Marlo Sweatman of Flint Hill launches international career representing Jamaica

John McDonnell/The Washington Post - Flint Hill's Marlo Sweatman, also the captain of the Jamaica U-20 national team.

Marlo Sweatman learned the game of soccer on the well-manicured fields of Northern Virginia, not the hard-scrabble pitches that dot the Caribbean Island where her mother spent her first 21 years.

But the Flint Hill senior has never complained about the field conditions in Jamaica, shrugging off the strange bounces and occasional dust clouds. Instead, playing with the Jamaican under-20 women’s national team has taught Sweatman to appreciate the synthetic surface at her Oakton private school, just another necessary adjustment in her unconventional international career.

“It’s definitely different — a lot less grass and a lot more rocks,” Sweatman said of the field at the University of West Indies where the junior Reggae Girlz do most of their training. “I’m used to playing [on] turf every game here. I step on that field, and it’s nothing compared to our worst grass field.”

When Sweatman arrived in Kingston to try out for the team in April 2010, her time in the soccer-hungry country had been limited to a single family vacation. Representing her mother’s homeland, Sweatman has become a starting center midfielder and team captain for Jamaica’s under-20 women’s team.

After representing the country in U-20 Women’s World Cup qualifying, the Florida State recruit is a major part of its youth movement in women’s soccer, a development plan aimed at delivering the small island nation of fewer than 3 million people its first Women’s World Cup berth.

“It’s been a good eye-opener for Marlo,” Ed Sweatman said of his daughter’s international experience, which has also included trips with the team to Cuba, Panama and the Dominican Republic. “Most people have an impression of the Caribbean Islands as all fun in the sun, but there are obviously people dealing with the same issues we have up here and even worse.
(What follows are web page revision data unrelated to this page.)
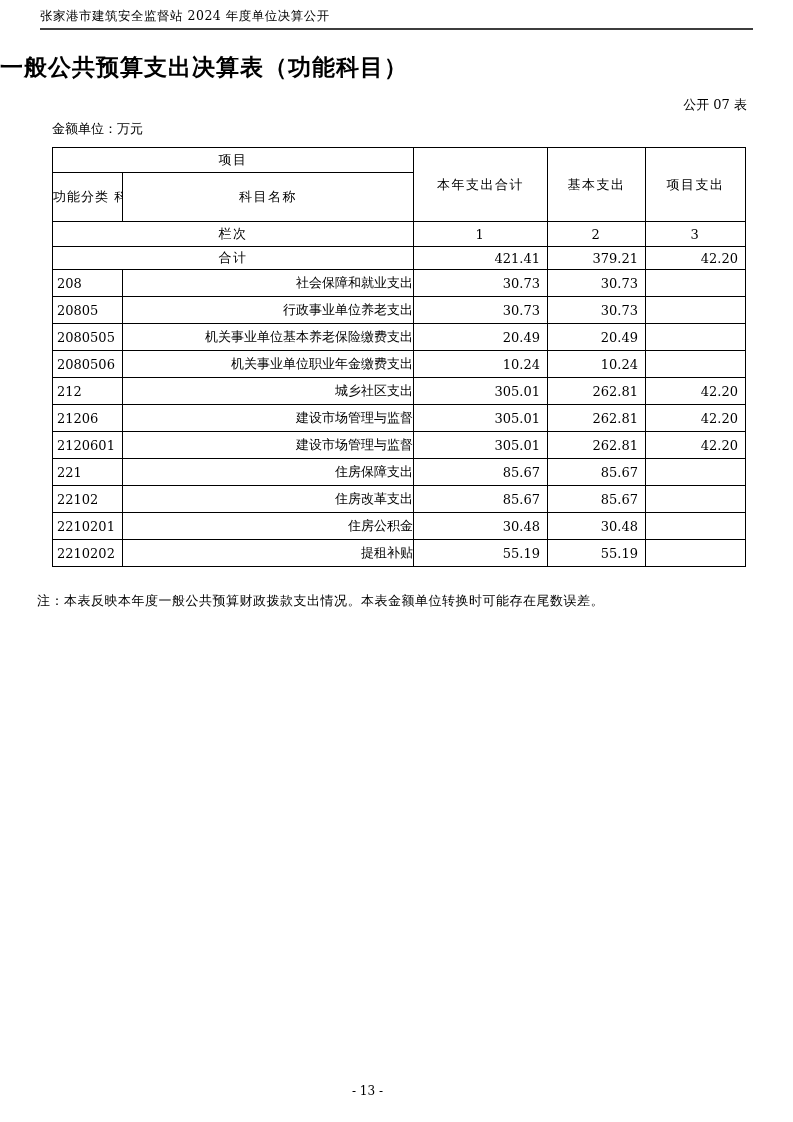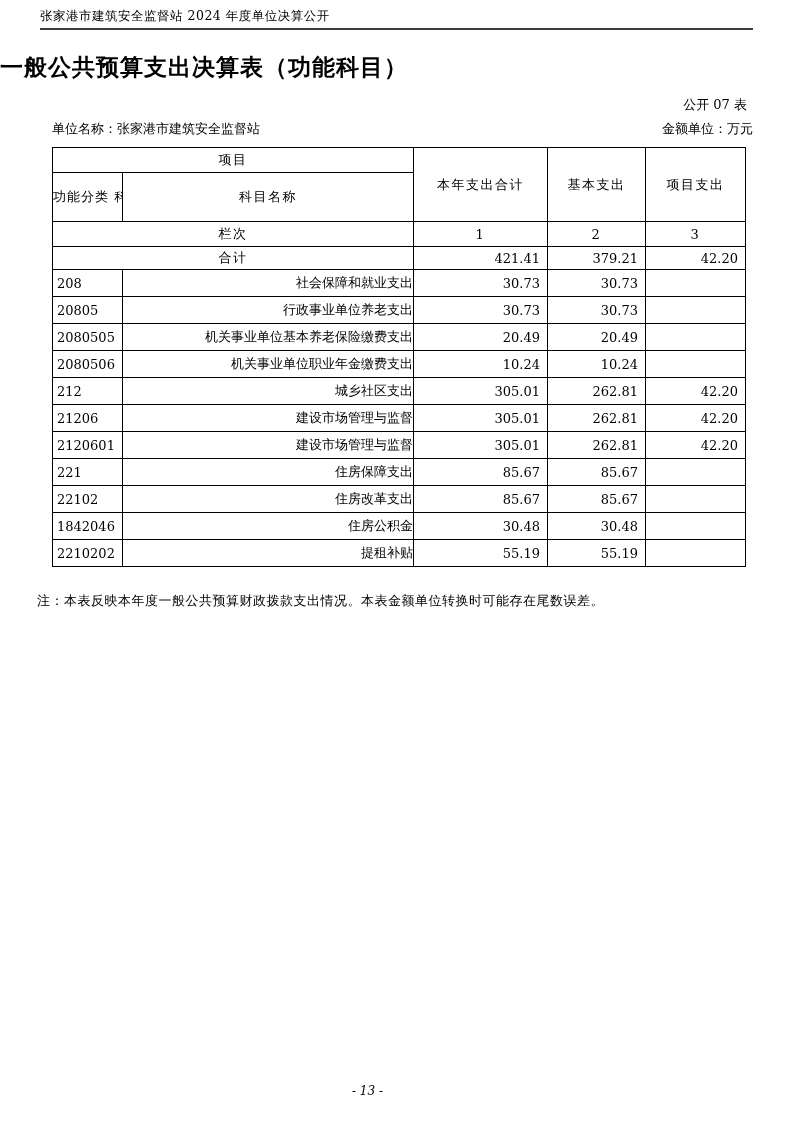--- a/index.html
+++ b/index.html
@@ -67,7 +67,6 @@
 <div class="abs table-code">公开 07 表</div>
 
 <div class="abs meta-row">
-  <span>单位名称：张家港市建筑安全监督站</span>
   <span>金额单位：万元</span>
 </div>
 

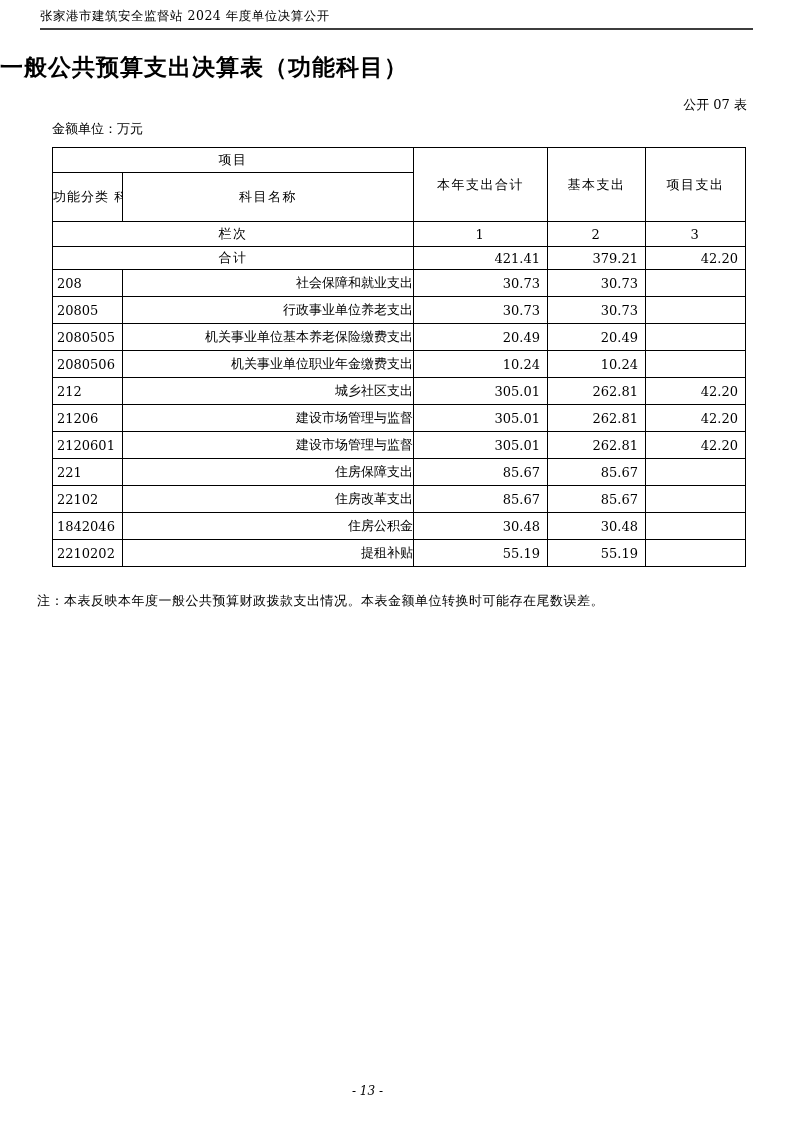--- a/index.html
+++ b/index.html
@@ -167,7 +167,7 @@
       <td class="num"></td>
     </tr>
     <tr class="r-data">
-      <td class="code">1842046</td>
+      <td class="code">2210201</td>
       <td class="name ind2">住房公积金</td>
       <td class="num">30.48</td>
       <td class="num">30.48</td>

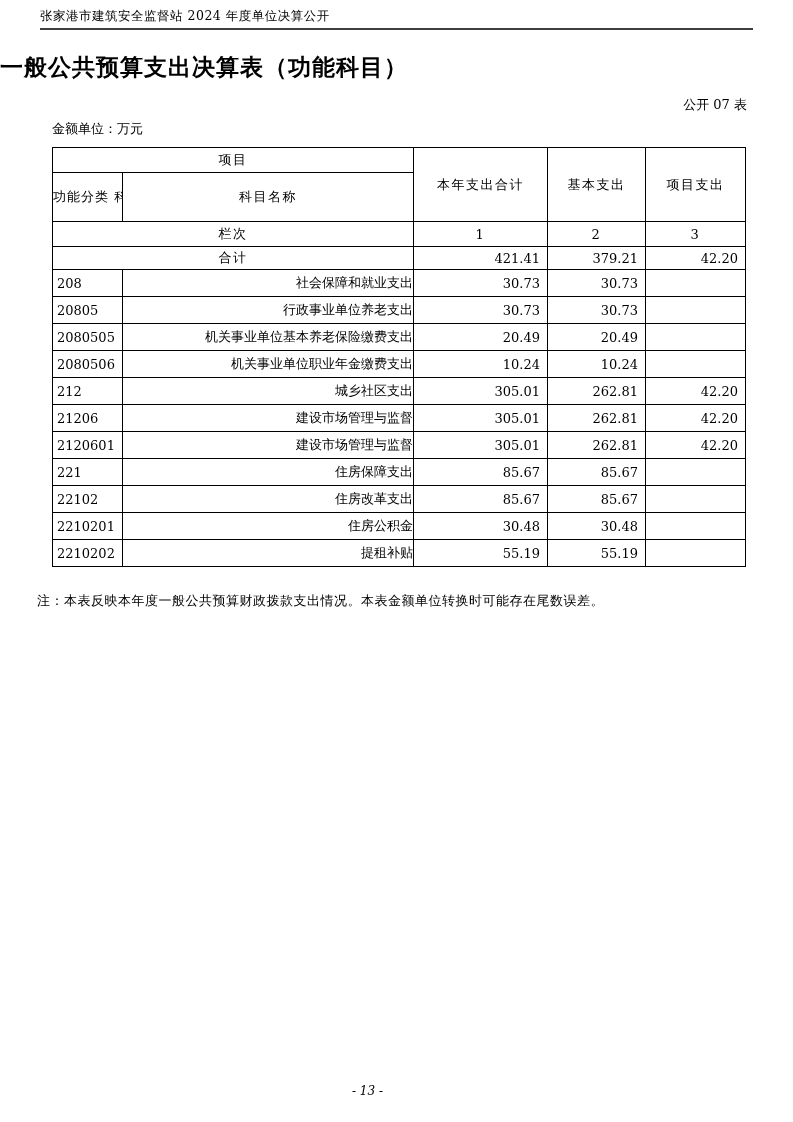--- a/index.html
+++ b/index.html
@@ -55,7 +55,7 @@
     left:37px; top:572px; width:720px; font-size:13px; letter-spacing:0.5px;margin-top:20px;
   }
   .page-number {
-    left:0; top:1084px; width:735px; text-align:center; font-size:12px;font-style:italic;
+    left:0; top:1084px; width:735px; text-align:center; font-size:12px;
   }
 </style>
 </head>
She’s made connections that will stick with her forever.”

International attention

Almost three years ago, Ed Sweatman, a recruiter for the Virginia National Guard, sent his daughter’s international career in motion with a phone call to Jamaica Football Federation headquarters.
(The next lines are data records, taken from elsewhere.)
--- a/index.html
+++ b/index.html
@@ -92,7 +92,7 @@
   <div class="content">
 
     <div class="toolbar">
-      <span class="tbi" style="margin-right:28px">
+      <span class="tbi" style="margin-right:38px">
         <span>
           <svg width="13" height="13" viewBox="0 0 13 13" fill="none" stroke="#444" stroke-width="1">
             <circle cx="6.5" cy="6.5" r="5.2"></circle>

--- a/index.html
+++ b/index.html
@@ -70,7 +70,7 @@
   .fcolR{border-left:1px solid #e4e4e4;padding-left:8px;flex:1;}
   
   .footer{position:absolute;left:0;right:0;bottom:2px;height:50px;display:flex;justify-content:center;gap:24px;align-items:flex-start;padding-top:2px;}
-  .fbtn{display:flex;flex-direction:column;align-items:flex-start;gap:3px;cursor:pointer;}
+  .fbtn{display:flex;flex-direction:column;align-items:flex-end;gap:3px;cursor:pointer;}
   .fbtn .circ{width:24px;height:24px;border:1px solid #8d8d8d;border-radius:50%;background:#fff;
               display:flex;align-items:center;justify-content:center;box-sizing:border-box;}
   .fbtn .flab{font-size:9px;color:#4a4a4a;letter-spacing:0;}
He helped Marlo apply for dual citizenship and then flew to the country’s capital of Kingston to hand deliver the necessary paperwork when bureaucracy caused the process to drag for months. The family has paid for several of Marlo’s international flights to take some of the financial burden off the country’s soccer federation, but Ed Sweatman said the travel costs have been no more than zig-zagging the country with a top-level club team.

Vin Blaine, Jamaica’s national director for women’s teams, has been working to grow the national youth program, hoping to spark improvement from the bottom up. Though he said he’d like to have tryouts in the United States and Canada some day, he doesn’t have the resources for much international scouting. The handful of foreign-based players currently in the country’s program came to him.

Though the U-20 roster was already set at the time, Blaine invited the 5-foot-9 midfielder down for a tryout and soon created a spot for Sweatman.